Dévoilé à l’occasion de la Journée internationale des droits des femmes, cette version clipée des “Passantes”, qui donne un second souffle à la chanson française, est une véritable ode aux femmes, dans laquelle défilent notamment l’artiste Claire Laffut, la vidéaste Marion Séclin, la journaliste Alice Pfeiffer, l’actrice Déborah Lukumuena, sans oublier Angèle, sa loyale comparse.

Fidèle à son esthétique délicate, Charlotte Abramow présente ici une succession de tableaux photographiques, engagés et poétiques, qui se lisent comme une représentation de la place des femmes dans la société actuelle, et exposent une jeunesse conquérante, créative et diversifiée. Elle nous raconte.

“Faire revivre de vieilles chansons françaises mythiques un peu oubliées dans les tiroirs”

Konbini | Un mois après avoir offert le clip de “Je veux tes yeux” d’Angèle, tu es aujourd’hui de retour avec cette vidéo, qui se lit comme une véritable ode aux femmes. Comment est née l’envie de créer ce projet ?

Charlotte Abramow | Le cerveau qui a eu l’idée de ce projet est celui de Christophe Coffre, qui est le directeur de la création du groupe Havas Paris. Il avait, depuis plusieurs années, cette idée de faire revivre de vieilles chansons françaises mythiques un peu oubliées dans les tiroirs. Constatant qu’à l’heure actuelle, la musique se consommait beaucoup de manière visuelle pour nos générations (le clip a une vraie importance aujourd’hui, la musique s’écoute sur YouTube, etc.), il s’est dit qu’il serait intéressant de donner à de jeunes réalisateur.rice.s l’opportunité d’interpréter visuellement les chansons de l’époque et a soumis l’idée à Universal.

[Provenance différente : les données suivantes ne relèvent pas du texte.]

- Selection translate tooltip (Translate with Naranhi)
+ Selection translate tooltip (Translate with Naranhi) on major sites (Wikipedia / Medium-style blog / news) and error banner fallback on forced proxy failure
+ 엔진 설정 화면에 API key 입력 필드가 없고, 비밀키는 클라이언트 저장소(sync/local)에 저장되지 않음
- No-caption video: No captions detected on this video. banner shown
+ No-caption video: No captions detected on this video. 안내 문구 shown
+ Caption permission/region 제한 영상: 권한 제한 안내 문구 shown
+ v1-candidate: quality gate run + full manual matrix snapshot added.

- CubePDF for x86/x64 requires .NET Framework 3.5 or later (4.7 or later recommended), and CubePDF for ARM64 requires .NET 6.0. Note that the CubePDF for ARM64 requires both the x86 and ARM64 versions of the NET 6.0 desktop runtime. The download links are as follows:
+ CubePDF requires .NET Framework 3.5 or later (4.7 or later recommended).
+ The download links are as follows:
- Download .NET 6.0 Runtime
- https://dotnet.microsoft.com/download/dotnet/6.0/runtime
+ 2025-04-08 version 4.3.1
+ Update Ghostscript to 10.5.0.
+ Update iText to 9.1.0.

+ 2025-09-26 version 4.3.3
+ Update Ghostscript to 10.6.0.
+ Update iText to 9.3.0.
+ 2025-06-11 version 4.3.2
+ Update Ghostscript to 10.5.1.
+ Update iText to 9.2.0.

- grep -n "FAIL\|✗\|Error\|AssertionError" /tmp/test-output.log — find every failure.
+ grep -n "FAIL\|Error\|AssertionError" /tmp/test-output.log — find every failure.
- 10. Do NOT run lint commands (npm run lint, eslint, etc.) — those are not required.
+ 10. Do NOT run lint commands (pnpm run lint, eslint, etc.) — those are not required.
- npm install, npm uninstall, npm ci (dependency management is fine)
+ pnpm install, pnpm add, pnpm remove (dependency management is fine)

Je trouve que c’est une idée fantastique, moi qui fantasmais des clips sur des chansons du siècle passé ! J’aime beaucoup cette initiative car il y a un retour au passé, une ré-interprétation du passé. On ré-injecte cela dans le monde d’aujourd’hui et on constate quel hybride artistique et social cela peut donner, et quel écho cela peut avoir aujourd’hui. Cela donne également un nouveau souffle aux chansons et permet de les faire (re)découvrir aux plus jeunes.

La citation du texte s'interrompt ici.